Example 2: Open Dealer Exchange

Not sure if you caught the announcement, but ADP and Reynolds are looking to bring a complete loan origination solution to the market under a new moniker — Open Dealer Exchange.

Pretty neat, right? Well, as I heard from Marty Zowan, a sales executive for ODE, the solution could, if a dealer wanted to, put the financing process right in the sales area.

Example 3: DealerTrack’s New Vision

Now don’t misunderstand me, as DealerTrack execs didn’t say the company was out of the F&I business. But the company did lay out a new four-quadrant view — compliance, DMS, sales, and inventory management — that didn’t include the letters “F” or “I.”

And listen to this quote from DT’s Mark O’Neil: “DealerTrack has historically been identified as a credit provider. The reality is today we’re a different company.”

As I said, DT isn’t forgetting about its roots. It’s just redefining itself to better reflect the moves it’s made in recent years.
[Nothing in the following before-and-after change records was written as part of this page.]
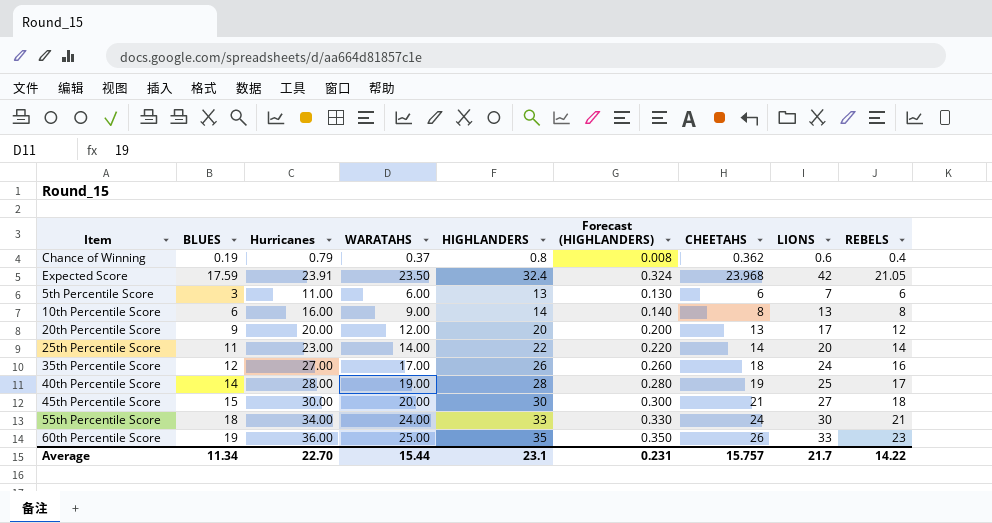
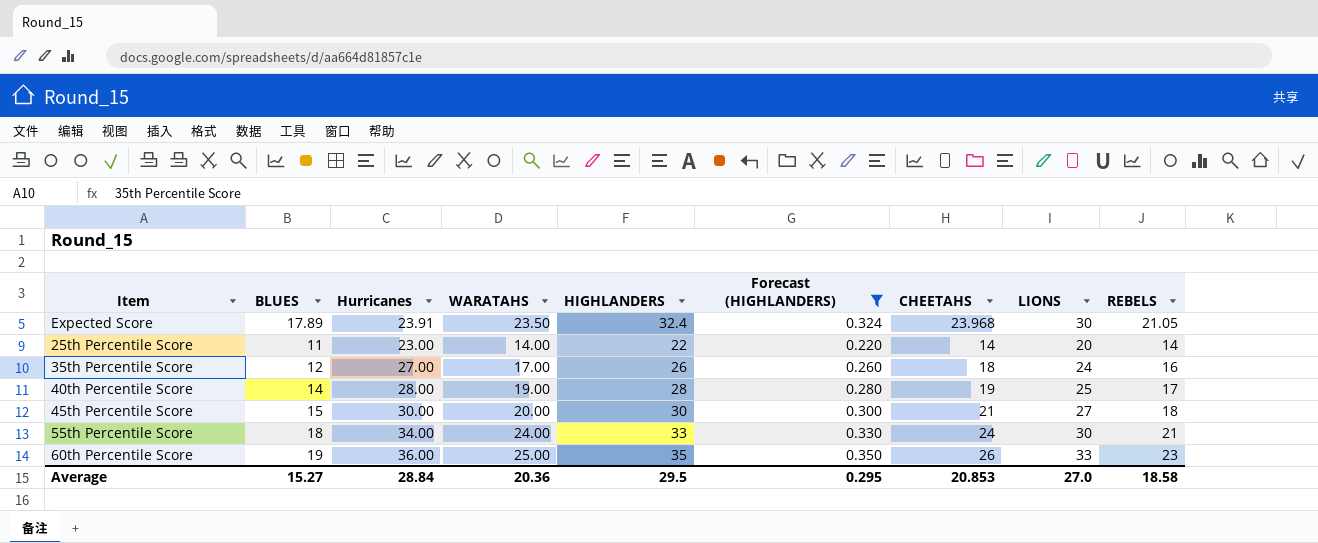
filter: none -> Forecast (HIGHLANDERS) >= 0.220
Expected Score | BLUES: 17.59 -> 17.89
Expected Score | LIONS: 42 -> 30
Average | BLUES: 11.34 -> 15.27
Average | Hurricanes: 22.70 -> 28.84
Average | WARATAHS: 15.44 -> 20.36
Average | HIGHLANDERS: 23.1 -> 29.5
Average | Forecast (HIGHLANDERS): 0.231 -> 0.295
Average | CHEETAHS: 15.757 -> 20.853
Average | LIONS: 21.7 -> 27.0
Average | REBELS: 14.22 -> 18.58

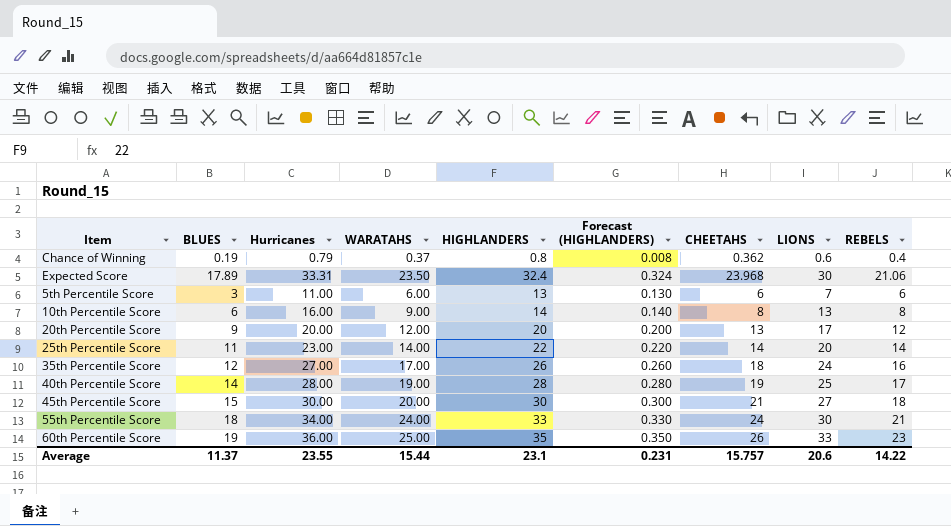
filter: Forecast (HIGHLANDERS) >= 0.220 -> none
Expected Score | Hurricanes: 23.91 -> 33.31
Expected Score | REBELS: 21.05 -> 21.06
Average | BLUES: 15.27 -> 11.37
Average | Hurricanes: 28.84 -> 23.55
Average | WARATAHS: 20.36 -> 15.44
Average | HIGHLANDERS: 29.5 -> 23.1
Average | Forecast (HIGHLANDERS): 0.295 -> 0.231
Average | CHEETAHS: 20.853 -> 15.757
Average | LIONS: 27.0 -> 20.6
Average | REBELS: 18.58 -> 14.22

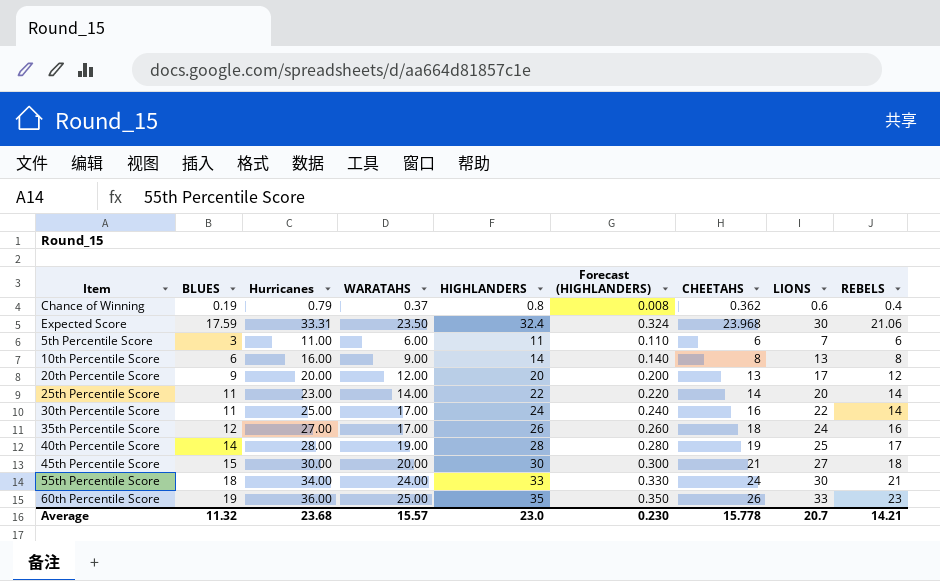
Expected Score | BLUES: 17.89 -> 17.59
5th Percentile Score | HIGHLANDERS: 13 -> 11
5th Percentile Score | Forecast (HIGHLANDERS): 0.130 -> 0.110
row 30th Percentile Score: none -> 11 | 25.00 | 17.00 | 24 | 0.240 | 16 | 22 | 14
Average | BLUES: 11.37 -> 11.32
Average | Hurricanes: 23.55 -> 23.68
Average | WARATAHS: 15.44 -> 15.57
Average | HIGHLANDERS: 23.1 -> 23.0
Average | Forecast (HIGHLANDERS): 0.231 -> 0.230
Average | CHEETAHS: 15.757 -> 15.778
Average | LIONS: 20.6 -> 20.7
Average | REBELS: 14.22 -> 14.21

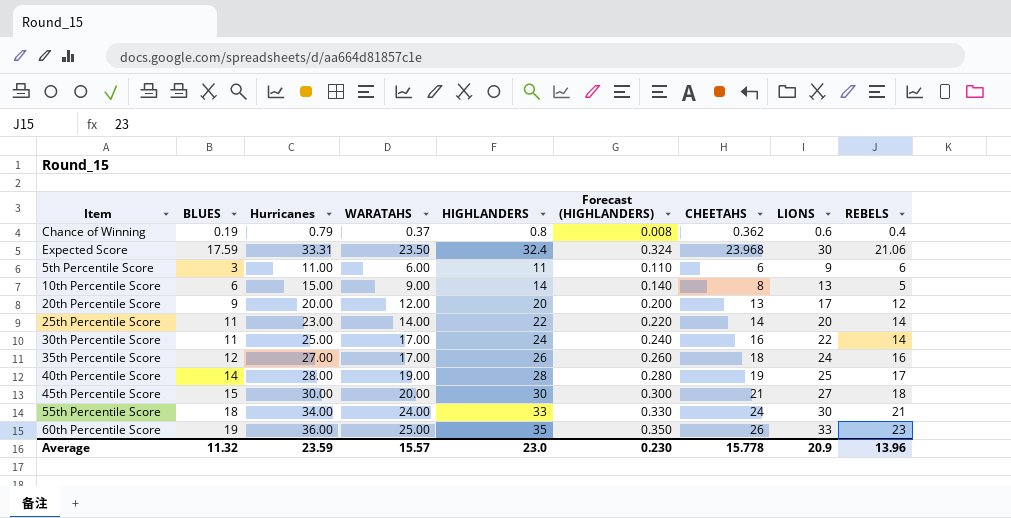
5th Percentile Score | LIONS: 7 -> 9
10th Percentile Score | Hurricanes: 16.00 -> 15.00
10th Percentile Score | REBELS: 8 -> 5
Average | Hurricanes: 23.68 -> 23.59
Average | LIONS: 20.7 -> 20.9
Average | REBELS: 14.21 -> 13.96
Example 4: Allstate Credit Division Now Allstate Dealer Services

DT isn’t the only company making moves to more accurately reflect its operations. Allstate is doing the same thing. And listen to this quote from Allstate Dealer Services’ Tony Wanderon:

“The name Allstate Dealer Services reflects the transformation our business has undergone in recent years.”

Listen, I know this hybrid front-end picture has been painted before. The difference this time around is we’ve just been hit by an unprecedented crisis that’s making everyone rethink their business. Where that puts F&I, I’m not sure. All I say is we better be part of that evolution.

Look at me, I never really was a fan of blogs or bloggers, but here I am today.